▸ Problem to solve
In the listing below, a line holding "DaHua IP Intercom" and a line holding "total: 2886.28 -> 3266.65" mark the range. Retype both exactly, with all lines between them.

▸ Provided data
=== Section Start ===

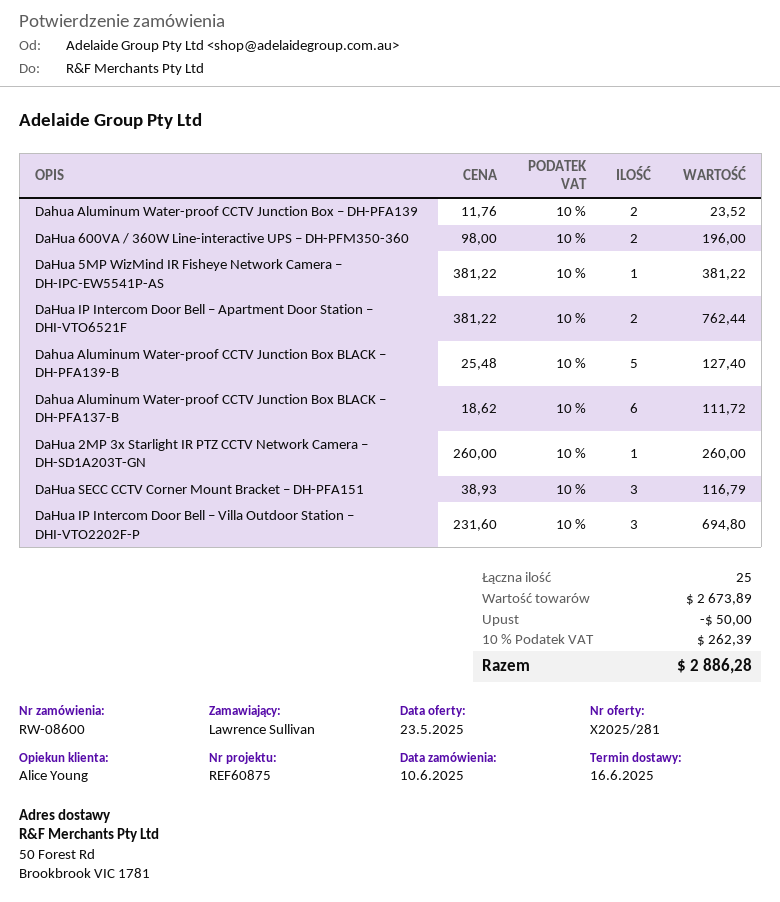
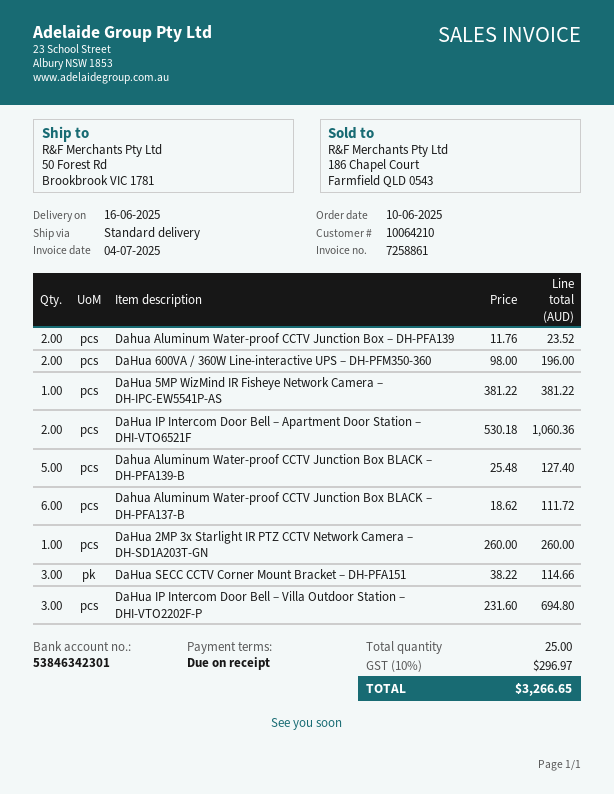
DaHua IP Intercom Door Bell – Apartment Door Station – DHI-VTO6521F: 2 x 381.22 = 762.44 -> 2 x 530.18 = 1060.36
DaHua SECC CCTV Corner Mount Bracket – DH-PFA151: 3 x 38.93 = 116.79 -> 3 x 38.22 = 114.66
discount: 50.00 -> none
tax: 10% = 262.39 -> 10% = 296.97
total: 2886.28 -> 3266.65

=== Section End ===
=== Section Start ===

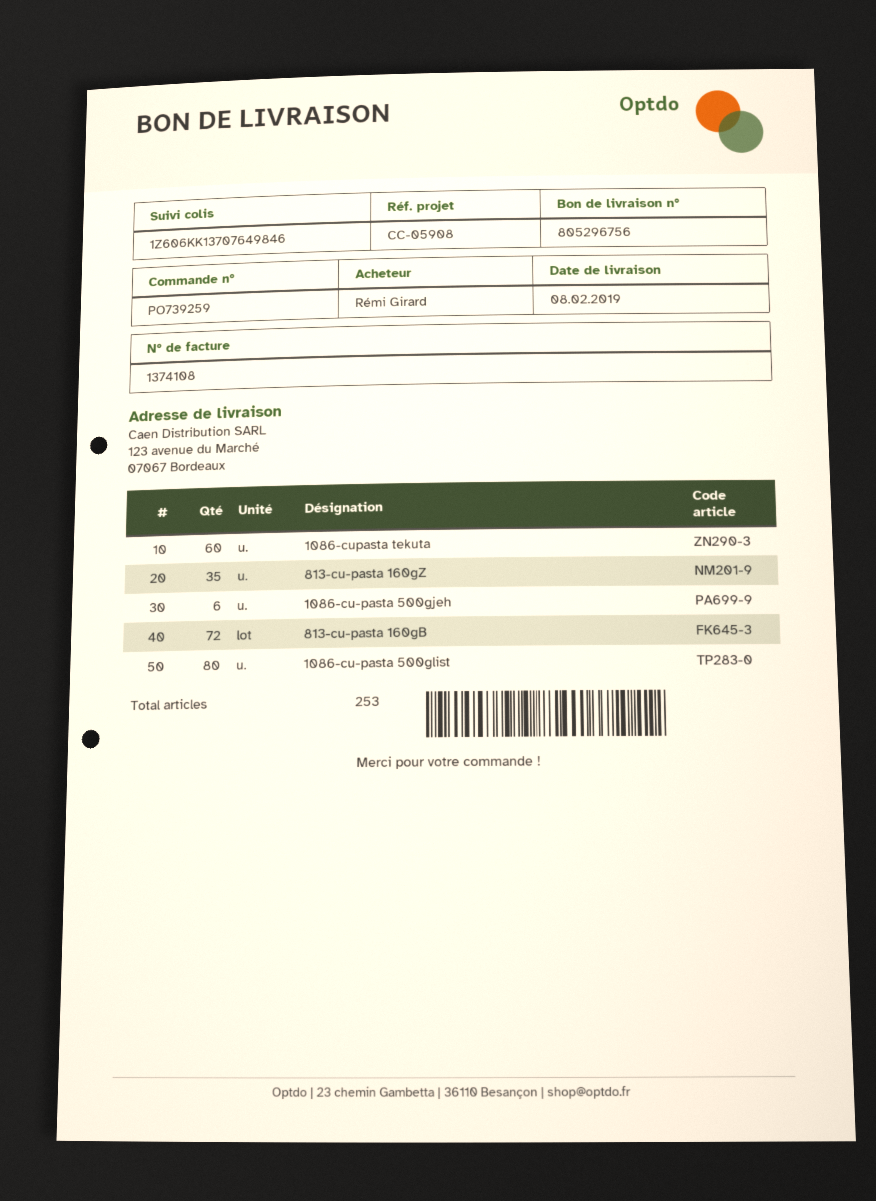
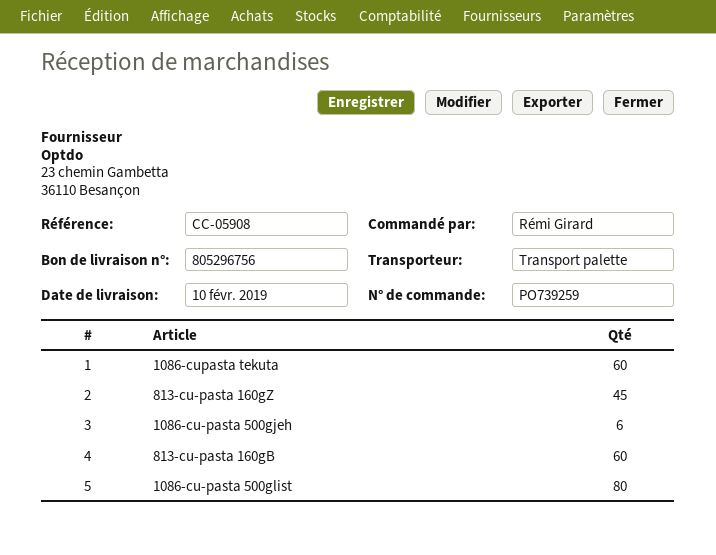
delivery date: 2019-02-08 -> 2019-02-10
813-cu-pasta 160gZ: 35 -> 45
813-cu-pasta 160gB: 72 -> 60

=== Section End ===

▸ Result below
DaHua IP Intercom Door Bell – Apartment Door Station – DHI-VTO6521F: 2 x 381.22 = 762.44 -> 2 x 530.18 = 1060.36
DaHua SECC CCTV Corner Mount Bracket – DH-PFA151: 3 x 38.93 = 116.79 -> 3 x 38.22 = 114.66
discount: 50.00 -> none
tax: 10% = 262.39 -> 10% = 296.97
total: 2886.28 -> 3266.65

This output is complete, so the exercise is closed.